## What to do
The finished copy must match the records exactly, except that it contains no pictures.

## Given information

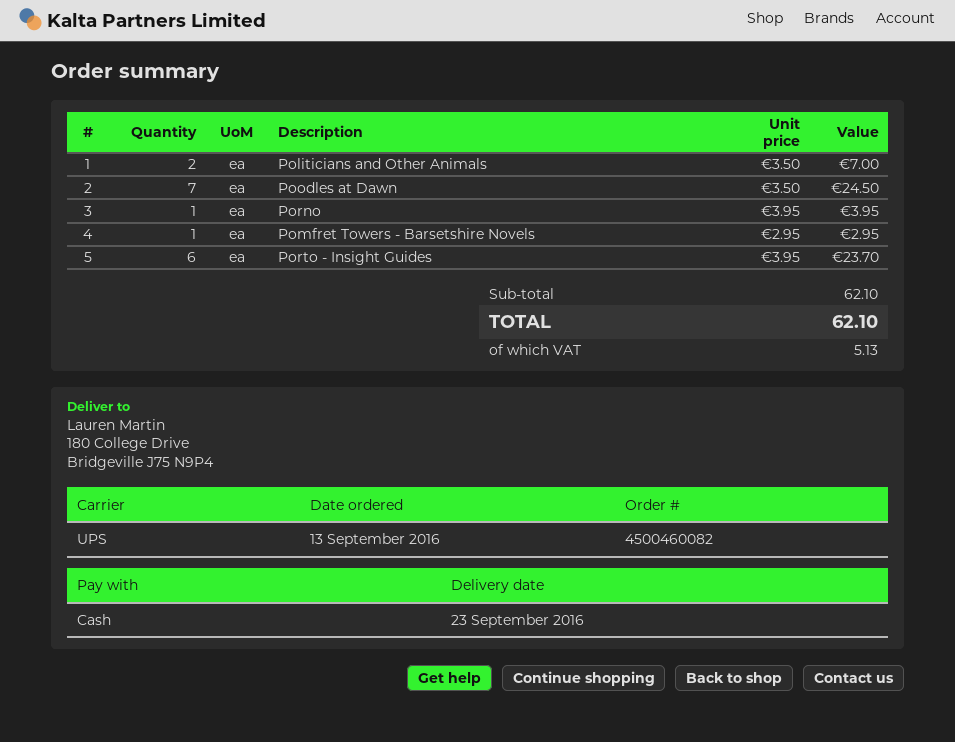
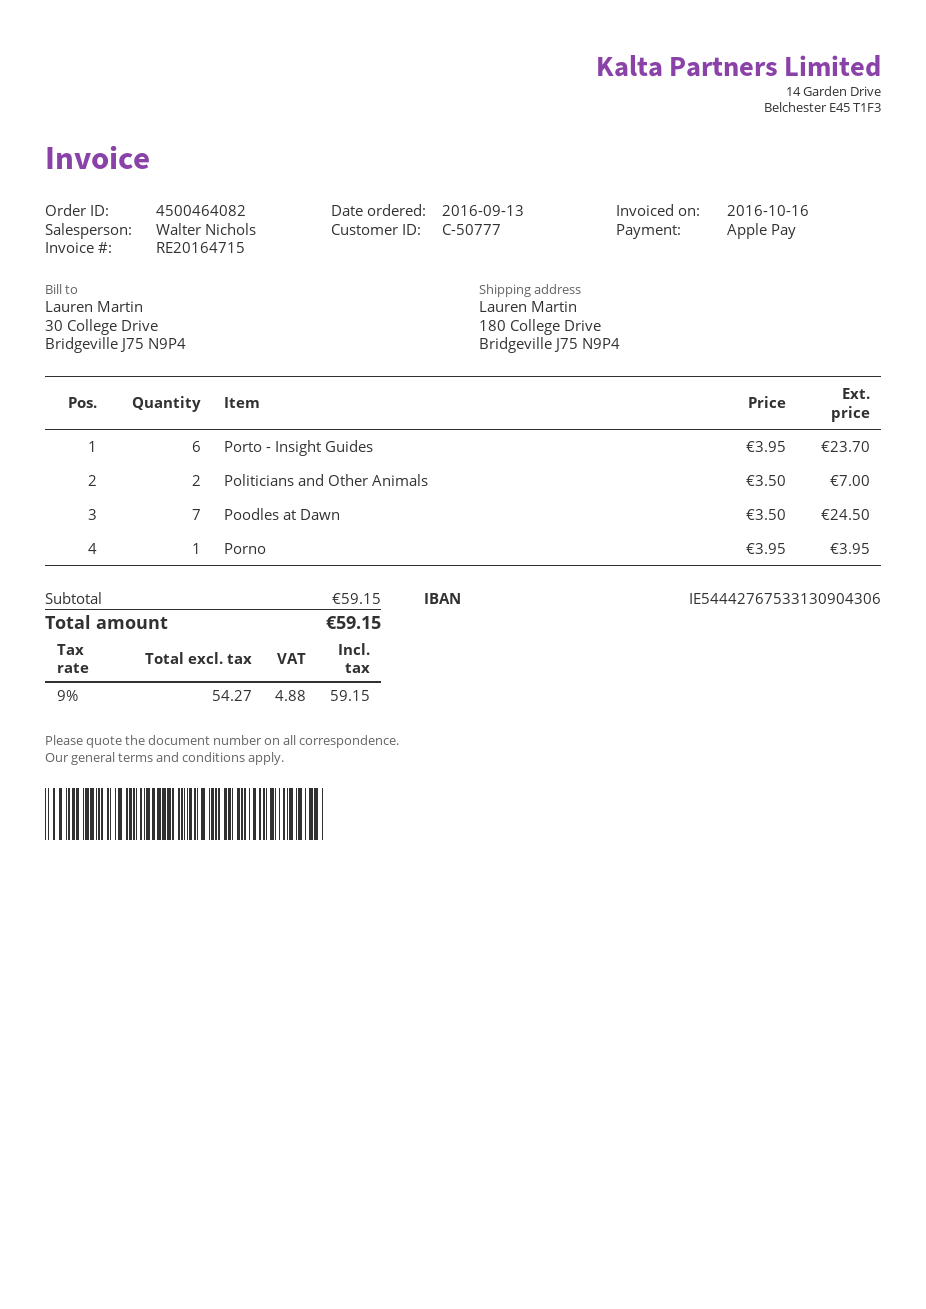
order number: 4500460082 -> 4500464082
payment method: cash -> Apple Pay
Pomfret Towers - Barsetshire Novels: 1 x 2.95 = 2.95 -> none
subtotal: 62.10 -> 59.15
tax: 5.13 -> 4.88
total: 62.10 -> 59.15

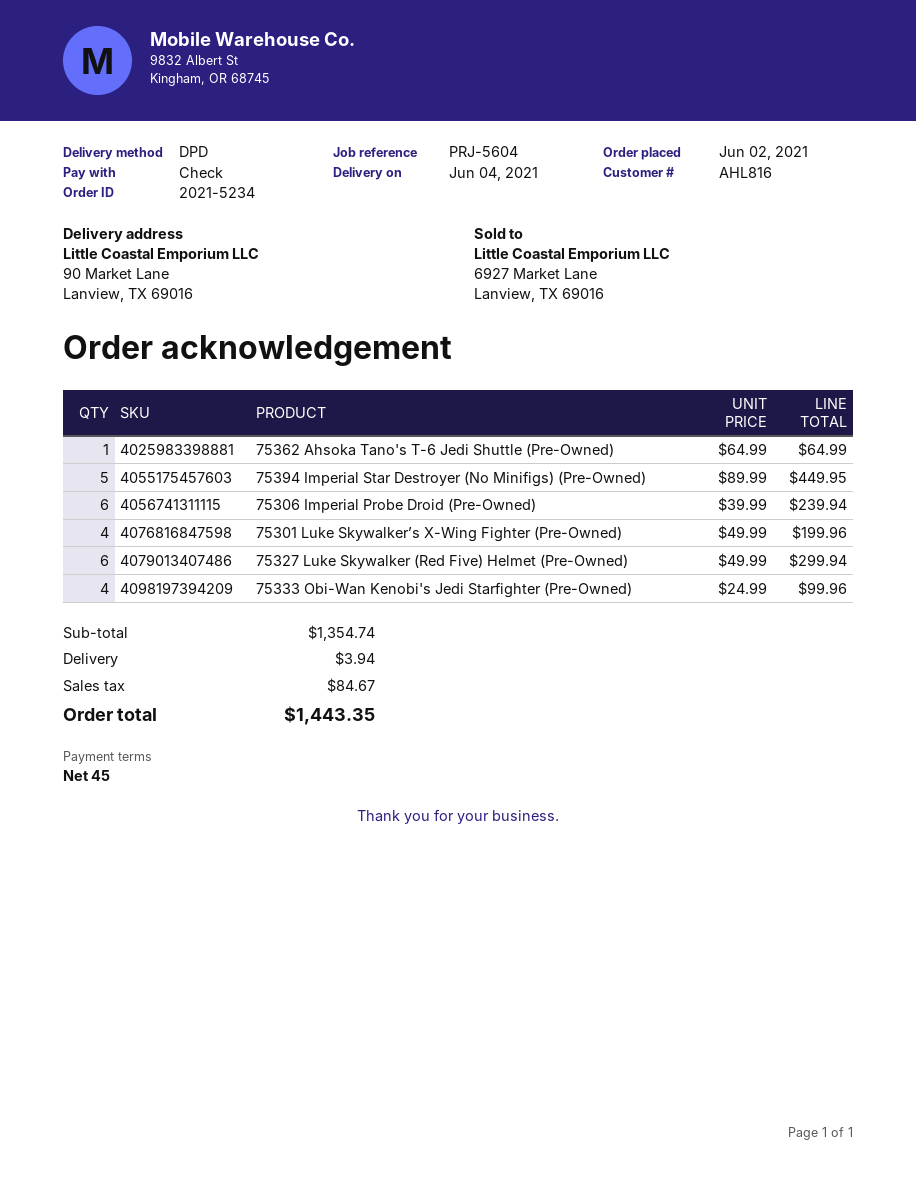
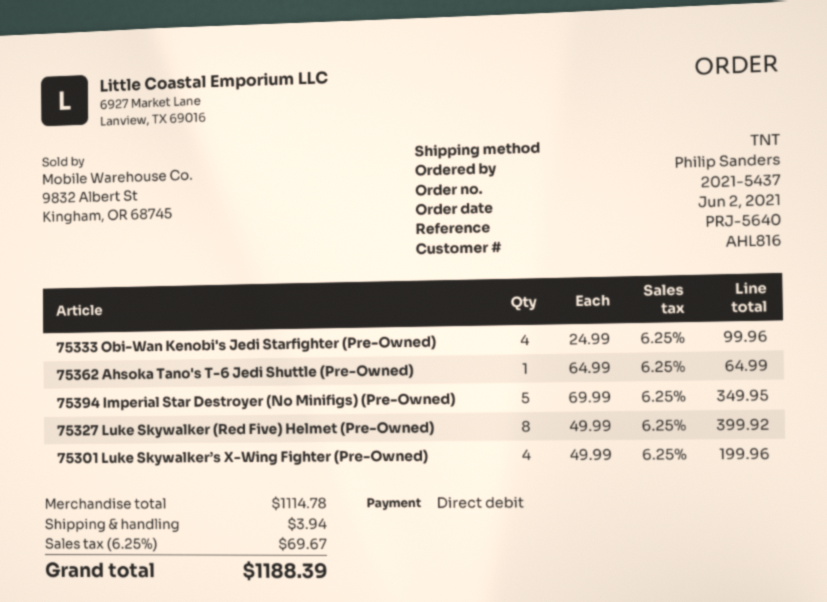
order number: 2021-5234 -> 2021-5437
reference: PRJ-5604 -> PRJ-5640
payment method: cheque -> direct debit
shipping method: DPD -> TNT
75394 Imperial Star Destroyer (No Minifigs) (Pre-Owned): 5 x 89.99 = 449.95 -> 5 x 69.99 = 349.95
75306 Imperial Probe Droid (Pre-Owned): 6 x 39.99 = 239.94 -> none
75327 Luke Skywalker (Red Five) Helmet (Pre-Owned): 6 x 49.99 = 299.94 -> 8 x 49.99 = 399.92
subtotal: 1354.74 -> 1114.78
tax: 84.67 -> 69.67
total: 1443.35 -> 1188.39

## Response
order number: 4500460082 -> 4500464082
payment method: cash -> Apple Pay
Pomfret Towers - Barsetshire Novels: 1 x 2.95 = 2.95 -> none
subtotal: 62.10 -> 59.15
tax: 5.13 -> 4.88
total: 62.10 -> 59.15

order number: 2021-5234 -> 2021-5437
reference: PRJ-5604 -> PRJ-5640
payment method: cheque -> direct debit
shipping method: DPD -> TNT
75394 Imperial Star Destroyer (No Minifigs) (Pre-Owned): 5 x 89.99 = 449.95 -> 5 x 69.99 = 349.95
75306 Imperial Probe Droid (Pre-Owned): 6 x 39.99 = 239.94 -> none
75327 Luke Skywalker (Red Five) Helmet (Pre-Owned): 6 x 49.99 = 299.94 -> 8 x 49.99 = 399.92
subtotal: 1354.74 -> 1114.78
tax: 84.67 -> 69.67
total: 1443.35 -> 1188.39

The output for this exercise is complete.